In 2012, the Max Planck Institute for the Study of Societies (MPIfG) began studying the sector. Director Jens Beckert led a team of scholars and academicians to figure out the difficult lines that separate the black market. The various cycles of manufacture, distribution, and consumption are difficult to track and may not be steadfastly criminal compared to human trafficking or the drug trade.

The researchers looked into the thriving counterfeit business based out of Argentina, the diamond trade originating from Sierra Leone, the illegal trading of rhinoceros horns, and white-collar crimes that occur in the financial markets.

Summary

  • A black market is a system that exists in violation of the rules or laws in a place where such a system operates. It is an economic activity that exists and functions beyond the purview of sanctioned channels.
  • It is non-compliant to institutionalized parameters and hence illegal.
  • The process of trade in such a scenario sidesteps legitimate taxation and other government controls, and the proceeds can be termed as black money.

How It Works

As per Jens Beckert, director of the Max Planck Institute for the Study of Societies (MPIfG), the sheer volume of the illegal market is of great social and economic interest. Indirectly, a study into such a system also allows an understanding of the legal markets. The dynamics between black-market participants is an ecosystem that exists beyond the scope of any legal recourse in case of any dispute, leading to an immense impact on the market’s operational side.

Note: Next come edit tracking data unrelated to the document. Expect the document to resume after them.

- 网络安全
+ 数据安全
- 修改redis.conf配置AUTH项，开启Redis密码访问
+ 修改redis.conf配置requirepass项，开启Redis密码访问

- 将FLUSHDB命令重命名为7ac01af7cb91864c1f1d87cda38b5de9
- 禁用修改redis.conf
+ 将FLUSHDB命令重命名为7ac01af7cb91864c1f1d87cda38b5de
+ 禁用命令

Personal networks are the preferred system; it virtually exists on a bond of trust. This makes it difficult for black market businesses to expand. Beckert’s research also looked into the cooperation between business players in the absence of legal protection and government sanctity in the black market.

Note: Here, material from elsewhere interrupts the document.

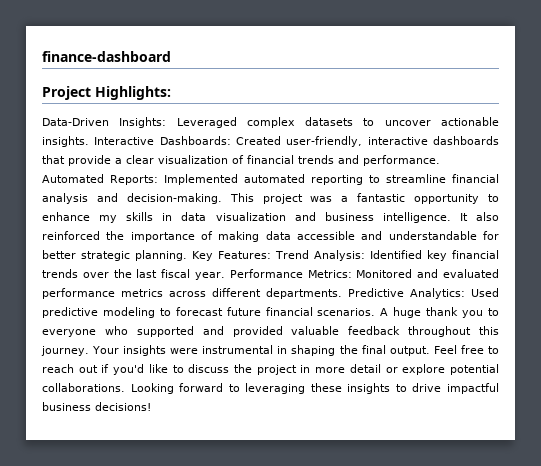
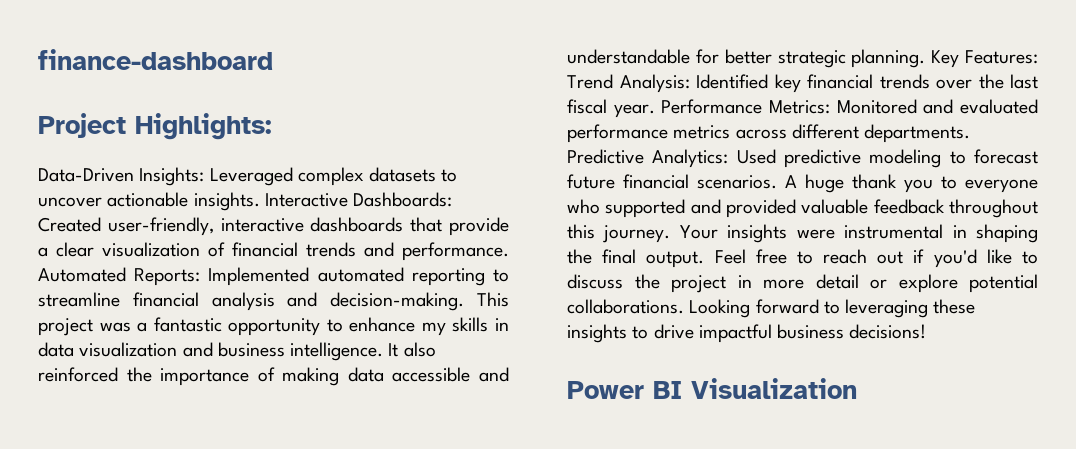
+ Power BI Visualization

The study also provided insights into the slim demarcation between legal and illegal market aspects, especially in white-collar or financial market crimes. Within the parameters of entirely legal market structures, illegal activities can take place undetected or unpunished.

Symbiotic Relationship between Legal and Black Markets

Legal bans sometimes lead to the creation of a black market, which then makes it difficult to eliminate. A Stanford University research titled “Forbidden Transactions and Black Markets” by Chenlin Gu, Alvin E Roth, and Qingyun Wu goes on to say that legal marketplaces attract participants by trying to make the market safe and reliable.

The concept of penalization acts as a deterrent towards unlawful activities in the black market. However, sometimes, such legal penalties are insufficient and provide little social stigma, and hence do not hinder participation in the black market.

As illegal trading gathers volume, it organically allows more participants to continue to trade and avoid legal penalization. Consequently, black markets become difficult to eliminate if they operate for a prolonged period of time. Although policymakers can influence the extent of antipathy towards the black market by educating the public and sustained public relations, it often proves very difficult.

The black market represents almost a fifth of the global economic activity, a National Bureau of Economic Research study states. Authors Solomon Hsiang and Nitin Sekar, in “Does Legalization Reduce Black Market Activity? Evidence from a Global Ivory Experiment and Elephant Poaching Data,” go on to evaluate the first-ever global legalization experiment carried on in an internationally banned market. The findings are surprising.

They chart a 66% increase in the illegal ivory trade that aligned with the announcement of legalizing ivory sales. Further study of various data available on the black market implies that an increase in elephant poaching was linked with the legal sale. The authors show that partial legalization of banned goods does not reduce black market activity effectively.